Without this central provision, PASPA would allow States to legalize sports wagering but prohibit them from regulating it, opening the floodgates to a multi-billion dollar expansion of uncontrolled and underground sports wagering. The Congress that enacted PASPA cannot have wanted that irrational result; to the contrary, the text of PASPA’s exceptions makes clear that Congress wanted sports wagering, wherever it might be permitted, to be regulated by States.

You can read the NJ brief here and the NJTHA brief here.

The leagues vs.

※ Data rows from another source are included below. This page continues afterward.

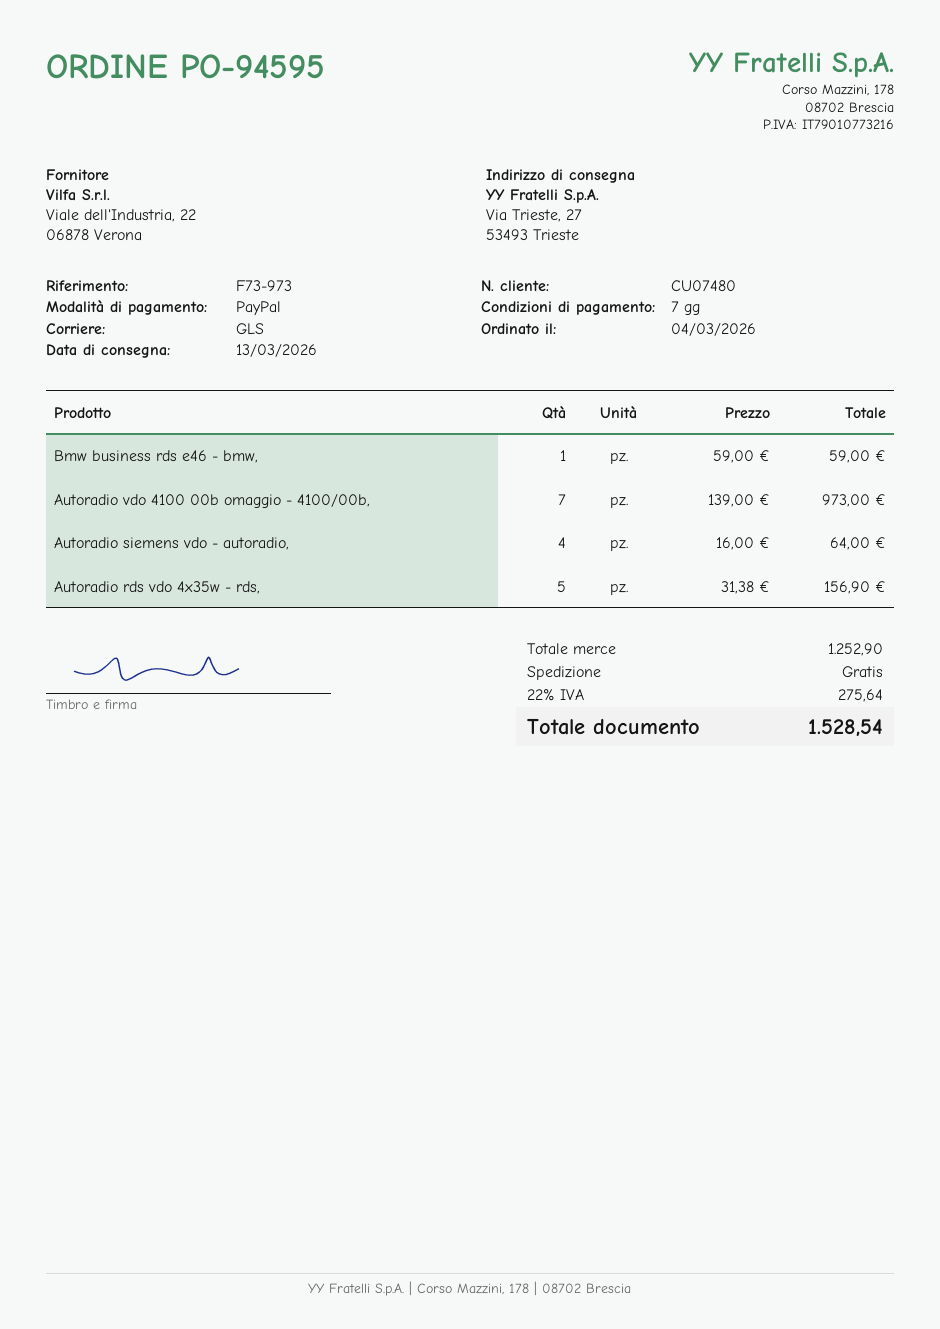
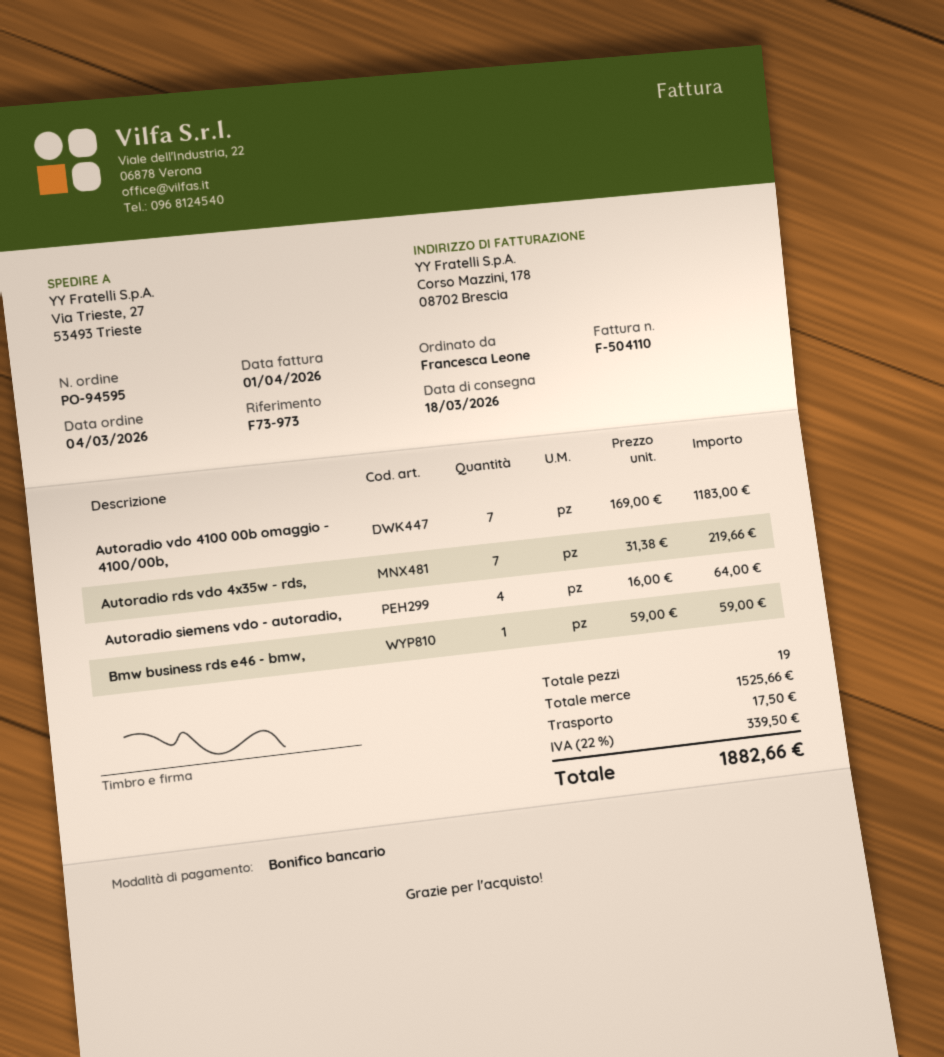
delivery date: 2026-03-13 -> 2026-03-18
payment method: PayPal -> bank transfer
Autoradio vdo 4100 00b omaggio - 4100/00b,: 7 x 139.00 = 973.00 -> 7 x 169.00 = 1183.00
Autoradio rds vdo 4x35w - rds,: 5 x 31.38 = 156.90 -> 7 x 31.38 = 219.66
subtotal: 1252.90 -> 1525.66
shipping: 0.00 -> 17.50
tax: 22% = 275.64 -> 22% = 339.50
total: 1528.54 -> 1882.66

NJ on commandeering

New Jersey continues to reject the idea that PASPA requires the state to “do nothing” in order to comply with PASPA. The state reiterates that it has to enforce its own sports betting prohibition despite the fact that the legislature enacted a law — via referendum — to partially repeal that ban.

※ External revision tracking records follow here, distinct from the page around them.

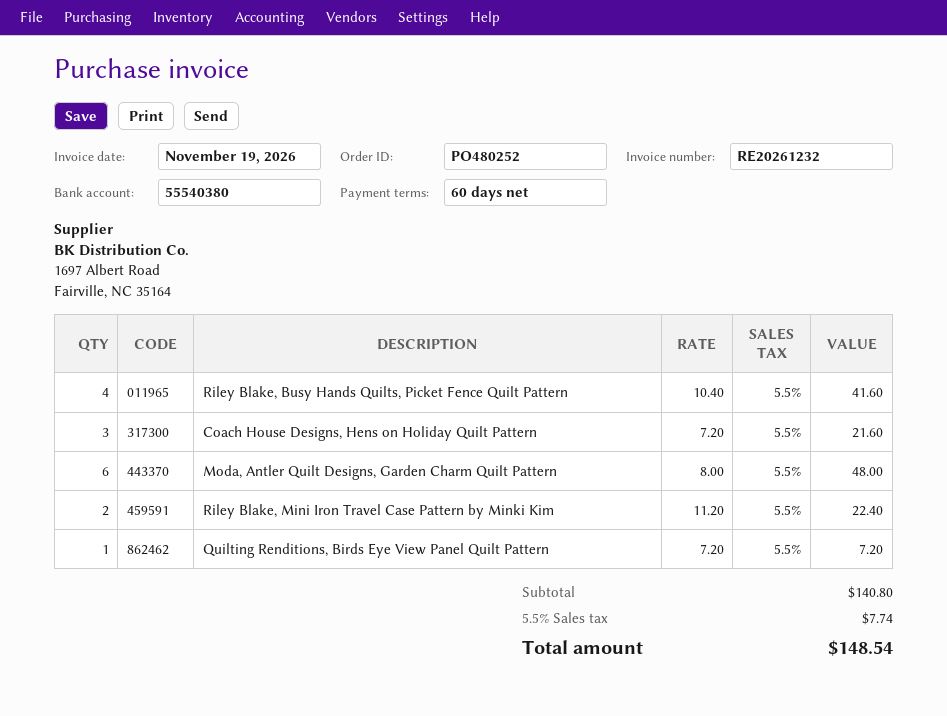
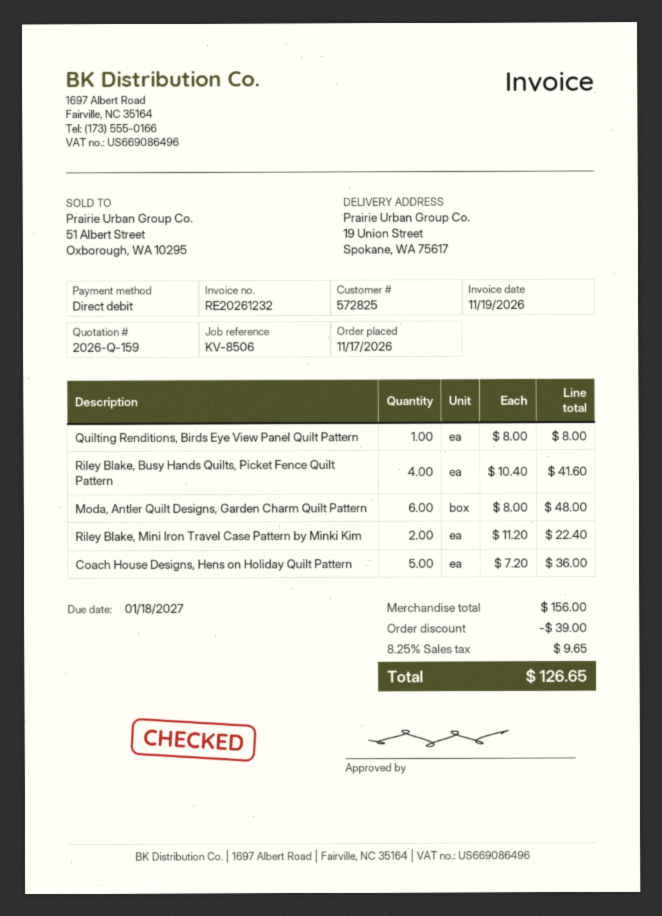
Coach House Designs, Hens on Holiday Quilt Pattern: 3 x 7.20 = 21.60 -> 5 x 7.20 = 36.00
Quilting Renditions, Birds Eye View Panel Quilt Pattern: 1 x 7.20 = 7.20 -> 1 x 8.00 = 8.00
subtotal: 140.80 -> 156.00
discount: none -> 39.00
tax: 5.5% = 7.74 -> 8.25% = 9.65
total: 148.54 -> 126.65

“If Congress wants to regulate sports wagering, it may and must do so itself; Congress cannot compel States to regulate ‘as its agents,’ ” Olson argues.

The Leagues and the United States attempt to confine the anti-commandeering principle to federal laws that affirmatively command States by telling them “what they must do,” rather than “what they must not do.” … This, the United States asserts, is “the fundamental distinction between commandeering and preemption.”

That formulation, which seeks to limit New York and Printz to their particular facts, badly misapprehends “the allocation of power contained in the Commerce Clause.”

Olson then uses this particularly colorful example to illustrate his point:

The “prohibition/command dichotomy” also immediately collapses in application. Just as a prohibition against exhaling is a requirement to hold your breath, and a prohibition against sleeping is a command to stay awake, a prohibition against repealing a law is an unconstitutional requirement “to . . . maintain” that law.

And later:

The United States explicitly concedes that PASPA “would violate the Tenth Amendment if it commanded the States to . . . maintain prohibitions on sports gambling,” but somehow pretends away the injunction that indisputably requires New Jersey to do exactly that.

Getting to the heart of PASPA

NJ also argues that the intent of PASPA is not to allow entirely unregulated wagering, which is something that the leagues, New Jersey and even the federal courts to date have agreed is possible.

The so-called “nuclear option,” in which New Jersey fully repeals its sports betting prohibition is politically unlikely put still a possible — and legal — outcome.

NJ appears to appeal to SCOTUS’ common sense in interpreting PASPA:

Because PASPA was enacted to stop the spread of sports wagering, it cannot reasonably be construed to offer States an option of fully repealing all of their prohibitions on the activity and opening the field to a vast, uncontrolled universe of sports gambling. …

It is thus unsurprising that the legislative history nowhere suggests that PASPA gives States an “option” to repeal all of their prohibitions on sports wagering. Indeed, until New Jersey claimed that PASPA impermissibly commandeered, the Leagues had forthrightly described it as “bann[ing] sports betting in states that had not authorized such schemes in the past.”

Also in the brief…

New Jersey pushes back at the idea that PASPA can be fixed, by severing a small part of its language to make it constitutional. This is an idea espoused by the US Solicitor General, which will participate in oral arguments:

The federal prohibition on state legalization of sports wagering is the centerpiece of PASPA, and once it is struck down as unconstitutional, the rest of the statute cannot function as Congress intended. The challenged provision therefore is not severable.

Interestingly, New Jersey also brings up the possibility of federal regulation, something the NBA talked about loudly at two different events this week.

To be sure, Congress could displace those prohibitions with a regulatory—or deregulatory—regime of its own.

What’s next for NJ sports betting?

Now, we wait. Oral arguments take place Dec. 4. Then, we’ll get a sense of what the nine justices are thinking and which arguments they find compelling via questions they ask attorneys.

After that, there’s more waiting. A decision is expected some time in the first half of 2018.